## WORK TO COMPLETE:
Please filter the listing below and copy out the lines that hold "have".

%%

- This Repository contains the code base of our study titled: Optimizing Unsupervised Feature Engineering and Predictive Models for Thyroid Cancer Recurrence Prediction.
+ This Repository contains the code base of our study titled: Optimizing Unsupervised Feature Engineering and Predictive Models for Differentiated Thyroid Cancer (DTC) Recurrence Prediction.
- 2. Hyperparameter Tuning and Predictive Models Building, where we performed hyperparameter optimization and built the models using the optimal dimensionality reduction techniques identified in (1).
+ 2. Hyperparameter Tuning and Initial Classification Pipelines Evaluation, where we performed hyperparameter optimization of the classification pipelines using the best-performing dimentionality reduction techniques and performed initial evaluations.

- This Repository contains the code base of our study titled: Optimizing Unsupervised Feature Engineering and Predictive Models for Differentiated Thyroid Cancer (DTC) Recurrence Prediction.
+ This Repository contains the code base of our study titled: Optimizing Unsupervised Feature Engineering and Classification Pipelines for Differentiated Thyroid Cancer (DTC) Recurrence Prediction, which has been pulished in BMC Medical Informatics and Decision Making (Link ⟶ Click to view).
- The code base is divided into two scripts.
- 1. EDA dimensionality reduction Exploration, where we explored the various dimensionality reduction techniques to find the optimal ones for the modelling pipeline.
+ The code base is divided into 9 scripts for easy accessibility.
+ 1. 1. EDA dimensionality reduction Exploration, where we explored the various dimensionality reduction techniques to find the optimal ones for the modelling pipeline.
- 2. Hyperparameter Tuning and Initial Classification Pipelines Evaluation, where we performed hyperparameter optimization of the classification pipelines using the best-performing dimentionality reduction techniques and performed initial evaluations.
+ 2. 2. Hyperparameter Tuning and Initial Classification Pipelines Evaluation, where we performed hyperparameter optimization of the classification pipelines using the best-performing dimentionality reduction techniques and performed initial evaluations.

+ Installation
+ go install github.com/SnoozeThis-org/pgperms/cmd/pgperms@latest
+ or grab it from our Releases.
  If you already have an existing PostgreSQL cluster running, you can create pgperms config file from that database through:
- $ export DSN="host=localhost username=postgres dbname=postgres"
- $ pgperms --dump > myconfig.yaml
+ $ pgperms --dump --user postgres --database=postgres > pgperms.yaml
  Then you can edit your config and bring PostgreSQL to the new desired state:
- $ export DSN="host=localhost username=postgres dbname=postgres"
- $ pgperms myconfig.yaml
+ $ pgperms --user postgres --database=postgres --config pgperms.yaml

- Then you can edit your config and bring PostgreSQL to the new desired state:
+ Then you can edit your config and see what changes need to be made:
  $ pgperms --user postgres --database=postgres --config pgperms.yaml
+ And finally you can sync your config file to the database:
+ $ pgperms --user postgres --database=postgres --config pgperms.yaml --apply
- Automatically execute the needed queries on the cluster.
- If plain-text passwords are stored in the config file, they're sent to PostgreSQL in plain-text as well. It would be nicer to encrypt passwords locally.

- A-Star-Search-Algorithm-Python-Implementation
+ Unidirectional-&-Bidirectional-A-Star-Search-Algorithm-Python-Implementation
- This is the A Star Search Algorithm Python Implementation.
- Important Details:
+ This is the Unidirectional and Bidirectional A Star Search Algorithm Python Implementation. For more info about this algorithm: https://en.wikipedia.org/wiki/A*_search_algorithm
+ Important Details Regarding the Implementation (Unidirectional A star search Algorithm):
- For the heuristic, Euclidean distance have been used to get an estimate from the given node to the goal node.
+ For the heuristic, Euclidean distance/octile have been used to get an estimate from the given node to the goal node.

%%

## YOUR SOLUTION:
  If you already have an existing PostgreSQL cluster running, you can create pgperms config file from that database through:
- For the heuristic, Euclidean distance have been used to get an estimate from the given node to the goal node.
+ For the heuristic, Euclidean distance/octile have been used to get an estimate from the given node to the goal node.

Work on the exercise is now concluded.